Pero el otro día se me cayeron todos los palos del sombrajo. A la salida de la Pastelería Guadalajara, donde suelo perder el sentido, casi me tropiezo con un señor muy mayor que llevaba una camisa idéntica de la que estoy hablando. Menos mal que ese día yo no la llevaba puesta, sino seguro que la depresión aguda y traumática hubiese sido instantánea.
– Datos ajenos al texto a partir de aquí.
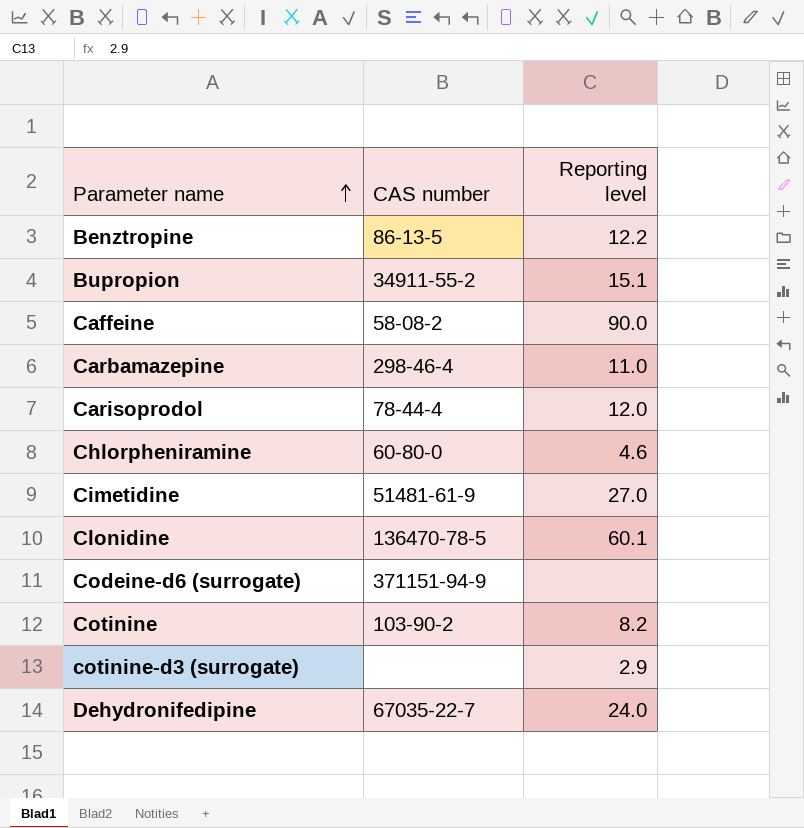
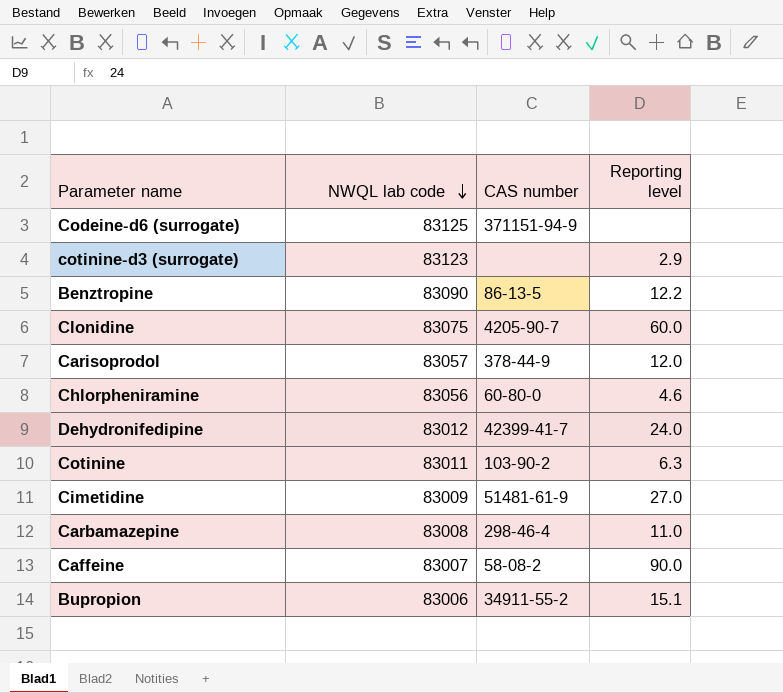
row order: Parameter name ascending -> NWQL lab code descending
column NWQL lab code | position: none -> 2
Clonidine | CAS number: 136470-78-5 -> 4205-90-7
Clonidine | Reporting level: 60.1 -> 60.0
Carisoprodol | CAS number: 78-44-4 -> 378-44-9
Dehydronifedipine | CAS number: 67035-22-7 -> 42399-41-7
Cotinine | Reporting level: 8.2 -> 6.3

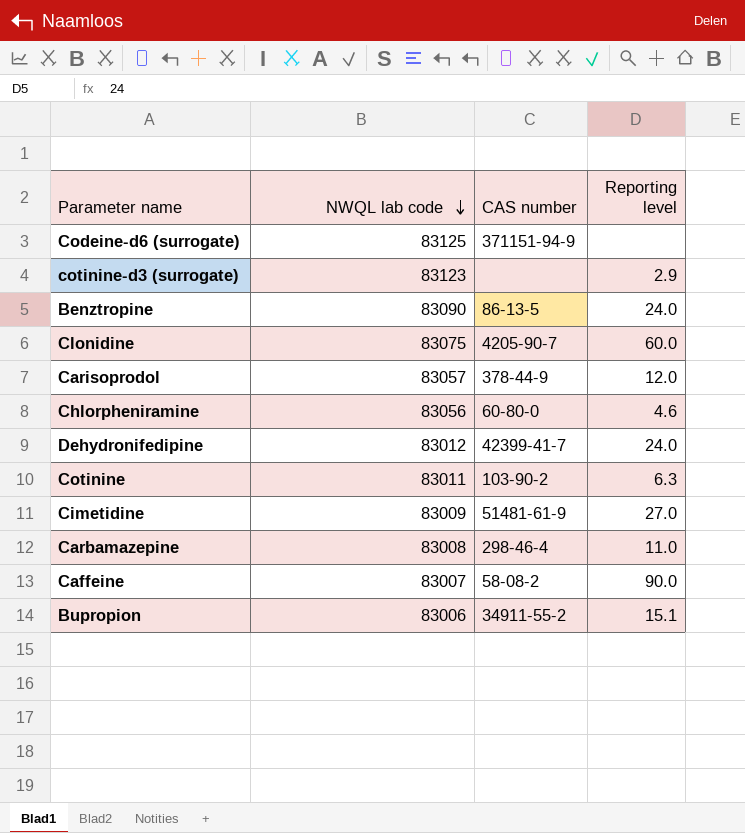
Benztropine | Reporting level: 12.2 -> 24.0

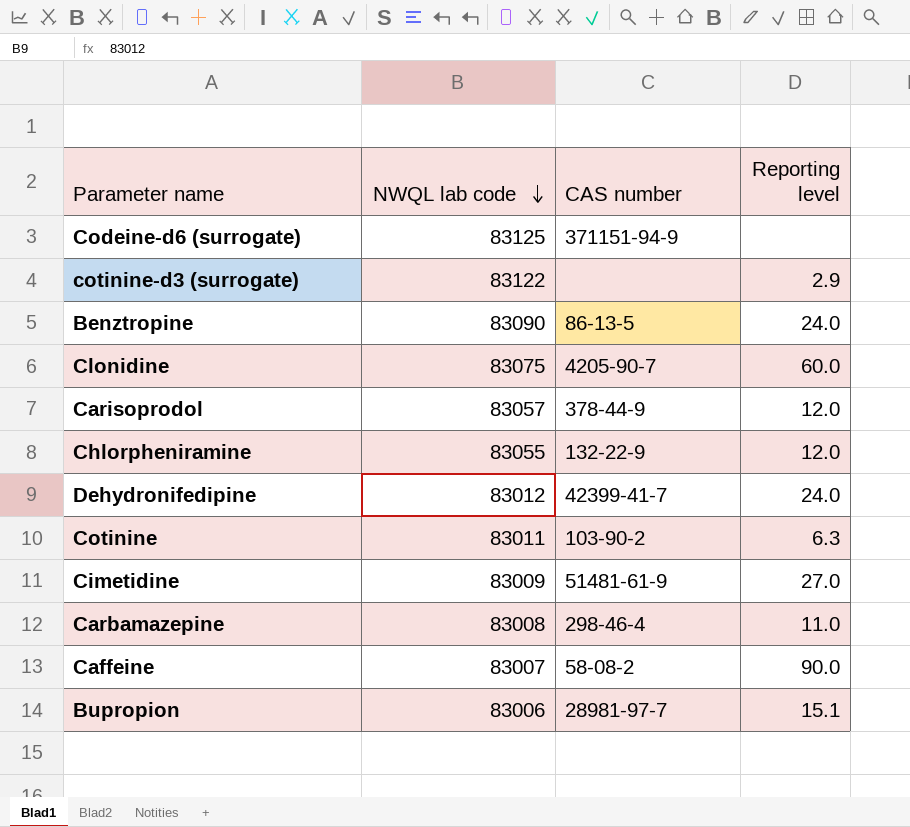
cotinine-d3 (surrogate) | NWQL lab code: 83123 -> 83122
Chlorpheniramine | NWQL lab code: 83056 -> 83055
Chlorpheniramine | CAS number: 60-80-0 -> 132-22-9
Chlorpheniramine | Reporting level: 4.6 -> 12.0
Bupropion | CAS number: 34911-55-2 -> 28981-97-7

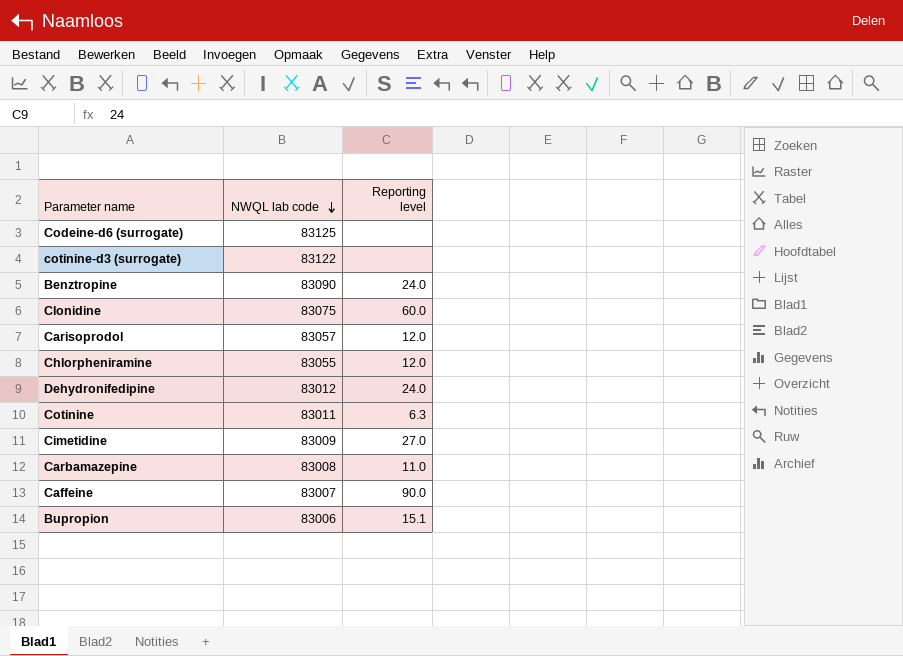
column CAS number | position: 3 -> none
cotinine-d3 (surrogate) | Reporting level: 2.9 -> none

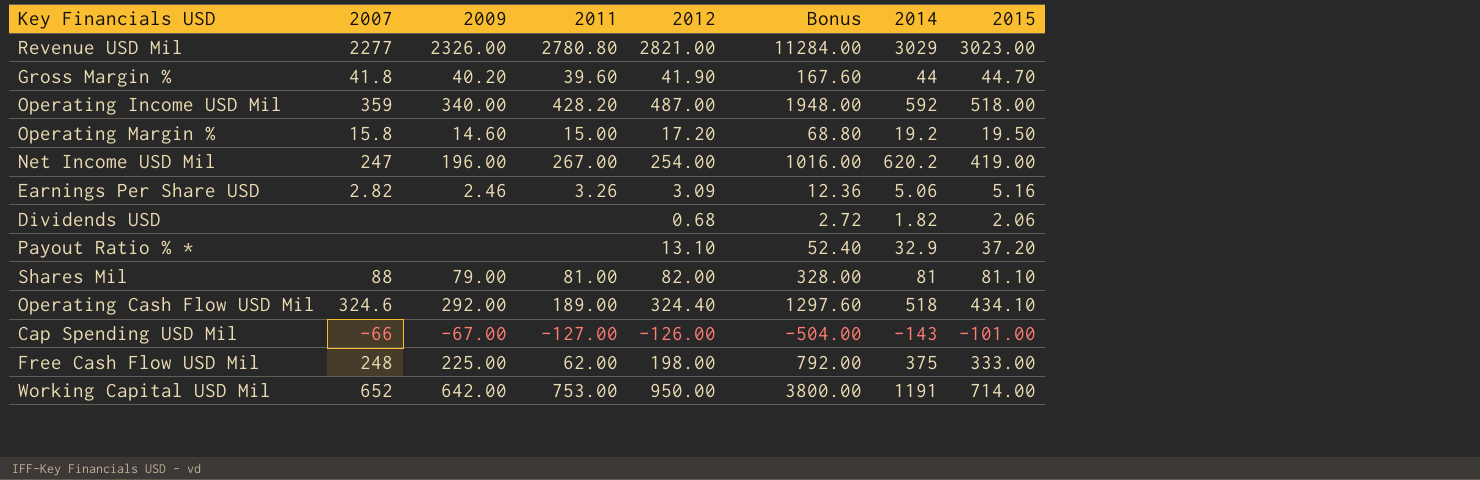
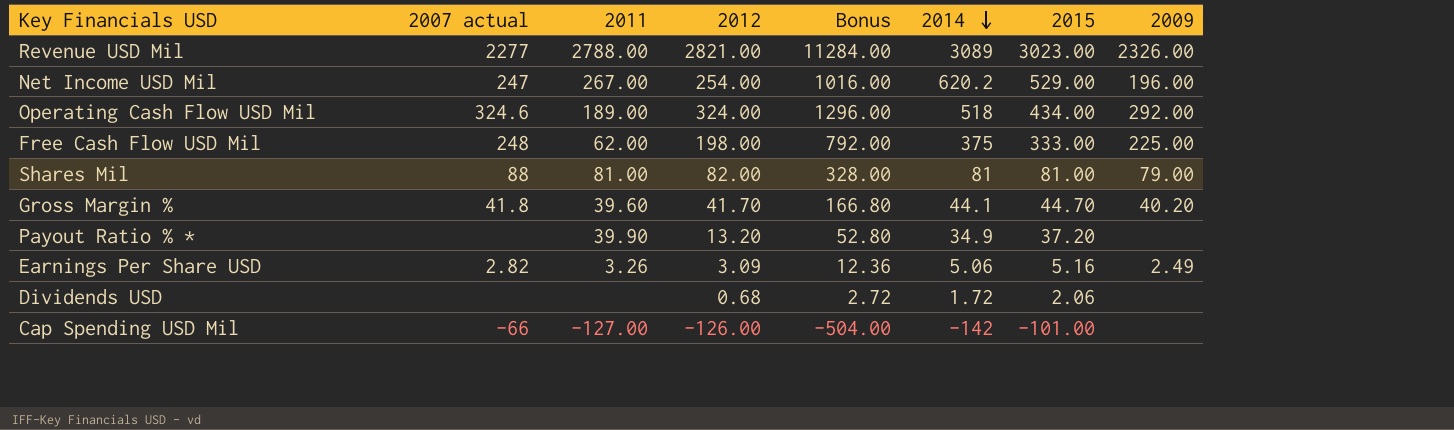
row order: none -> 2014 descending
column name: 2007 -> 2007 actual
column 2009 | position: 3 -> 8
row Operating Income USD Mil: 359 | 340.00 | 428.20 | 487.00 | 1948.00 | 592 | 518.00 -> none
row Operating Margin %: 15.8 | 14.60 | 15.00 | 17.20 | 68.80 | 19.2 | 19.50 -> none
row Working Capital USD Mil: 652 | 642.00 | 753.00 | 950.00 | 3800.00 | 1191 | 714.00 -> none
Revenue USD Mil | 2011: 2780.80 -> 2788.00
Revenue USD Mil | 2014: 3029 -> 3089
Net Income USD Mil | 2015: 419.00 -> 529.00
Operating Cash Flow USD Mil | 2012: 324.40 -> 324.00
Operating Cash Flow USD Mil | Bonus: 1297.60 -> 1296.00
Operating Cash Flow USD Mil | 2015: 434.10 -> 434.00
Shares Mil | 2015: 81.10 -> 81.00
Gross Margin % | 2012: 41.90 -> 41.70
Gross Margin % | Bonus: 167.60 -> 166.80
Gross Margin % | 2014: 44 -> 44.1
Payout Ratio % * | 2011: none -> 39.90
Payout Ratio % * | 2012: 13.10 -> 13.20
Payout Ratio % * | Bonus: 52.40 -> 52.80
Payout Ratio % * | 2014: 32.9 -> 34.9
Earnings Per Share USD | 2009: 2.46 -> 2.49
Dividends USD | 2014: 1.82 -> 1.72
Cap Spending USD Mil | 2014: -143 -> -142
Cap Spending USD Mil | 2009: -67.00 -> none

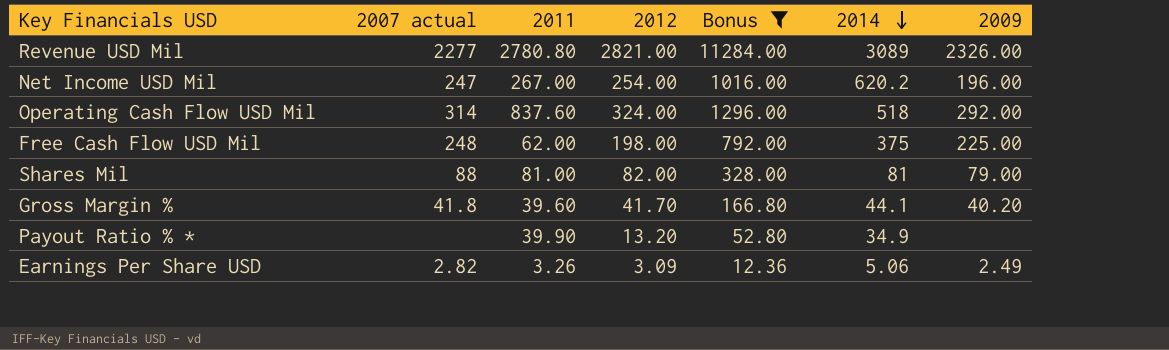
filter: none -> Bonus >= 12.36
column 2015 | position: 7 -> none
Revenue USD Mil | 2011: 2788.00 -> 2780.80
Operating Cash Flow USD Mil | 2007 actual: 324.6 -> 314
Operating Cash Flow USD Mil | 2011: 189.00 -> 837.60

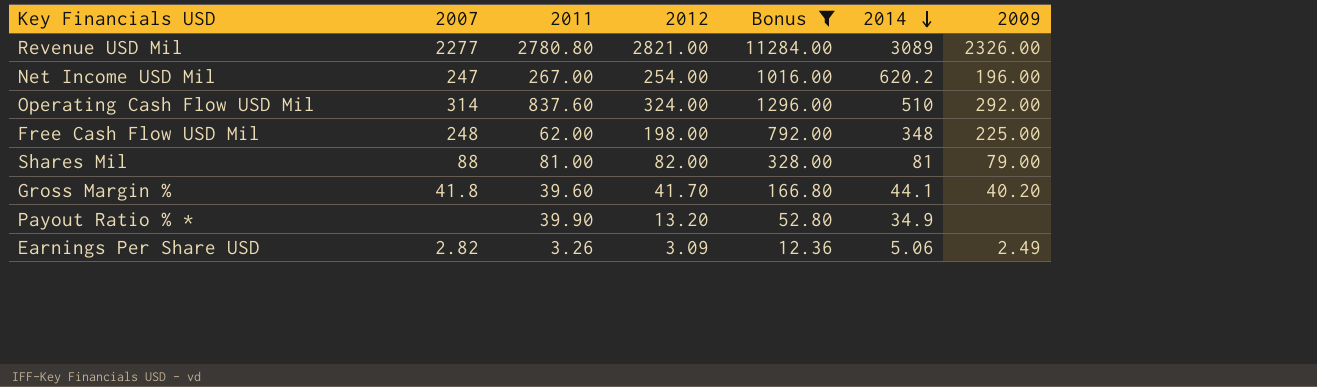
column name: 2007 actual -> 2007
Operating Cash Flow USD Mil | 2014: 518 -> 510
Free Cash Flow USD Mil | 2014: 375 -> 348

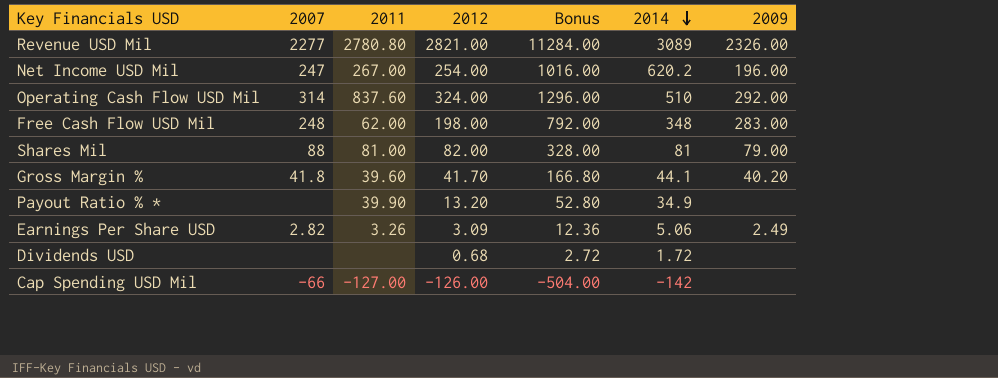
filter: Bonus >= 12.36 -> none
Free Cash Flow USD Mil | 2009: 225.00 -> 283.00

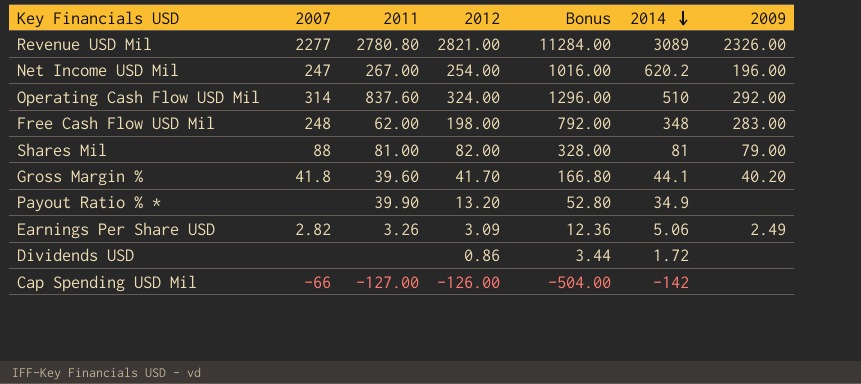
Dividends USD | 2012: 0.68 -> 0.86
Dividends USD | Bonus: 2.72 -> 3.44

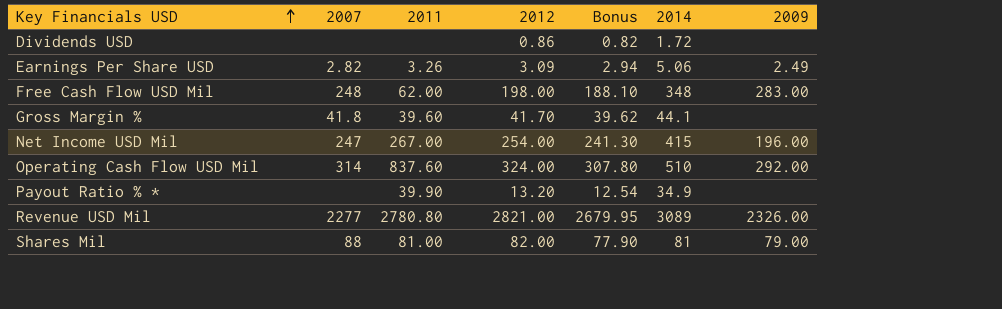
row order: 2014 descending -> Key Financials USD ascending
column Bonus | formula: [2012] * 4 -> [2012] * 0.95
row Cap Spending USD Mil: -66 | -127.00 | -126.00 | -504.00 | -142 | none -> none
Gross Margin % | 2009: 40.20 -> none
Net Income USD Mil | 2014: 620.2 -> 415

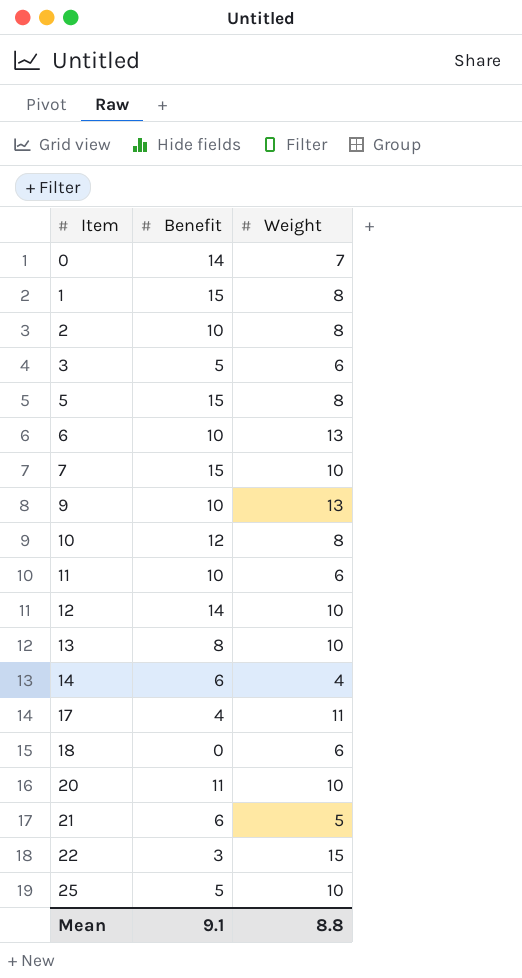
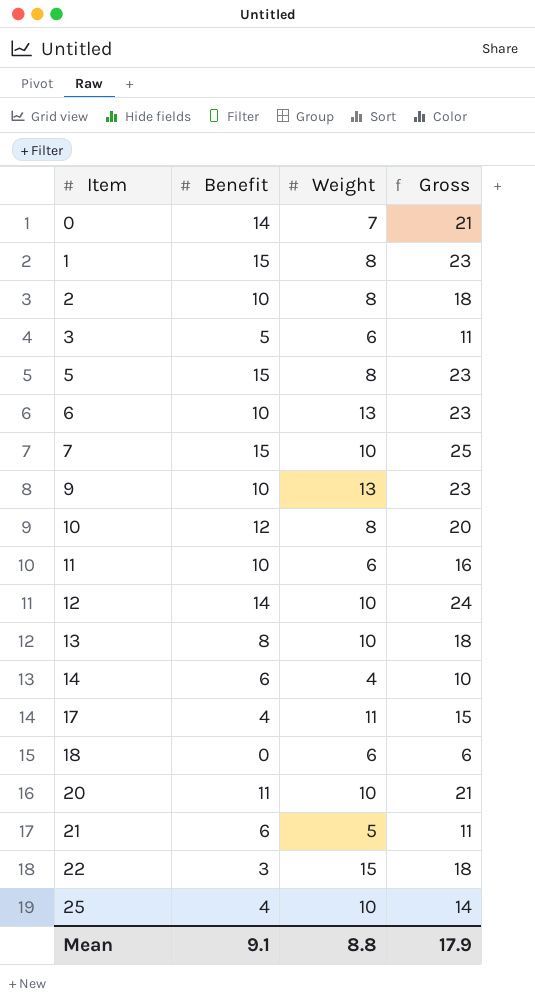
column Gross | formula: none -> [Benefit] + [Weight]
25 | Benefit: 5 -> 4

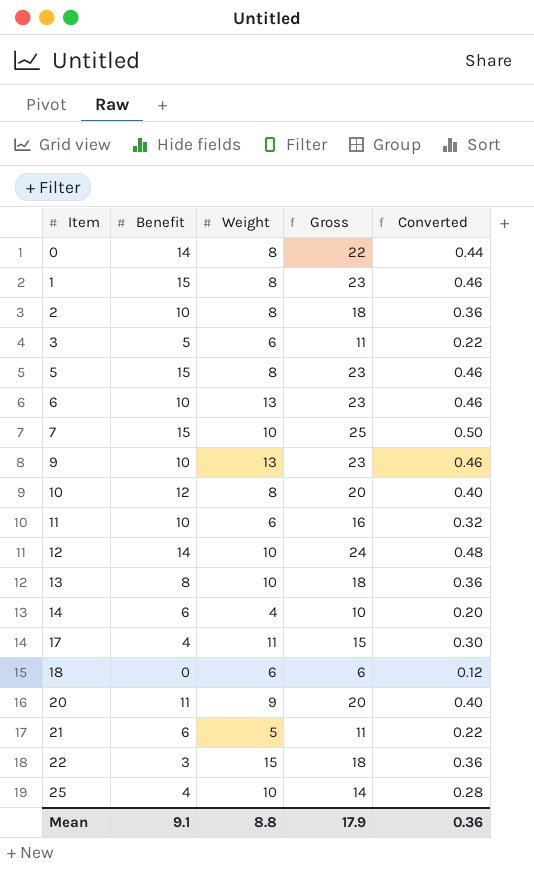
column Converted | formula: none -> [Gross] * 0.02
0 | Weight: 7 -> 8
0 | Gross: 21 -> 22
20 | Weight: 10 -> 9
20 | Gross: 21 -> 20

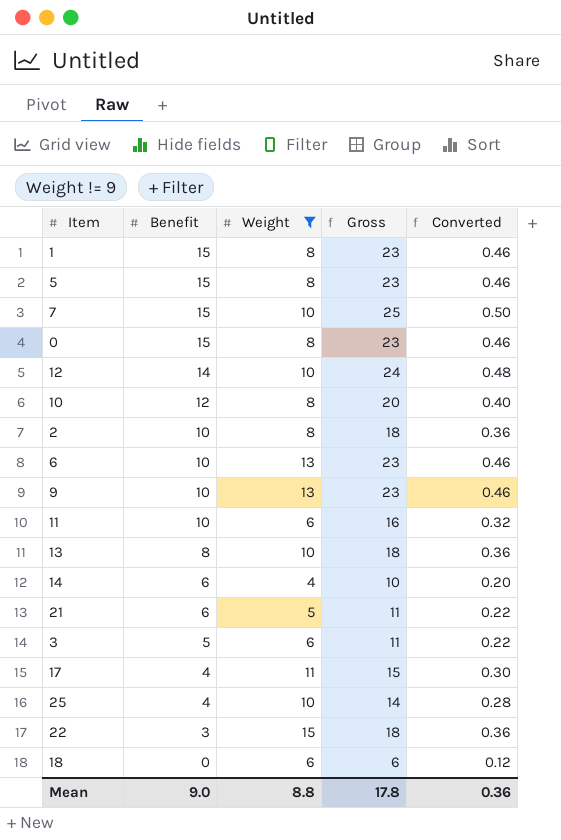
filter: none -> Weight != 9
row order: Item ascending -> Benefit descending
0 | Benefit: 14 -> 15
0 | Gross: 22 -> 23
0 | Converted: 0.44 -> 0.46
Mean | Benefit: 9.1 -> 9.0
Mean | Gross: 17.9 -> 17.8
Tendría unos ochenta años y estaba bastante descuajeringado. No se había afeitado. Se había puesto unos pantalones cortos de vestir, marrones, que, para mi gusto, no pegaban nada con el conjunto. Pero ahí no acababa la cosa. Iba con zapatillas de deporte, marca Alcampo, verdes fosforito, y con unos calcetines negros que habían perdido la fijeza de la goma y que lucían mediocaídos mostrando unas canillas blanquecinas con aspecto cadavérico. Las rodillas mostraban en carne viva el paso del tiempo y la degeneración rotuliana, con unos cartílagos desgastados y sin apenas fuelle. Como había ido recientemente al médico precisamente para que me mirara las rodillas, que me dolían un montón, vi que tenían una forma parecida a las mías, machacadas por mis años de futbolero. El médico me dijo que podía ser condromalacia o condropatía. Me lo explicó, pero se me ha olvidado. Que me harían unas pruebas. Y no sabía si tendría grado 2 o grado 4. El viejo tendría, seguro, grado 4, porque las rodillas mostraban un acusado desgaste antiestético. Llevaba gafas de sol, de las de antes, grandes y reflectantes. Cargaba con una bolsa verde de los chinos en la que sobresalía unas lechugas y en el fondo unos tomates y unas patatas. Y una barra de pan, también del chino. Y, como remate, una gorra roja de Ferreterías Manolo. Sin embargo, su camisa era como la que yo tengo, con ese inconfundible y tan querido color azul de mar un tanto agitado.
De pronto, como un espejo, me vi retratado. El impacto me dejó casi sin respiración, pero acepté la lección existencial y decidí seguirle unos minutos, hasta casi el final de Puerto de Canfranc cuando se cruza con la Avenida de la Albufera. Fueron unos instantes angustiosos porque me atravesó el fluir del tiempo, el devenir de los minutos, el paso de las horas, el taladro de la conciencia. Yo y él éramos en ese momento la misma persona. Y yo debía aceptar que me estaba viendo a mí mismo dentro de unos años, todavía luciendo orgullosamente mi querida camisa azul de color mar tormentoso que me había comprado mi sobrina Andrea.
Humillado, con el orgullo por los suelos, zarandeado psicológicamente por la experiencia, llegué a casa. Fui a mi habitación, abrí el armario, busqué y cogí la camisa azul de color ahora atormentado (en ese momento, para mí ya era de un azul desvaído, cerúleo, pálido, comatoso…, el color de la antesala de la muerte) y con unas tijeras de la cocina, despacito, la hice trizas, como los trocitos de un espejo roto.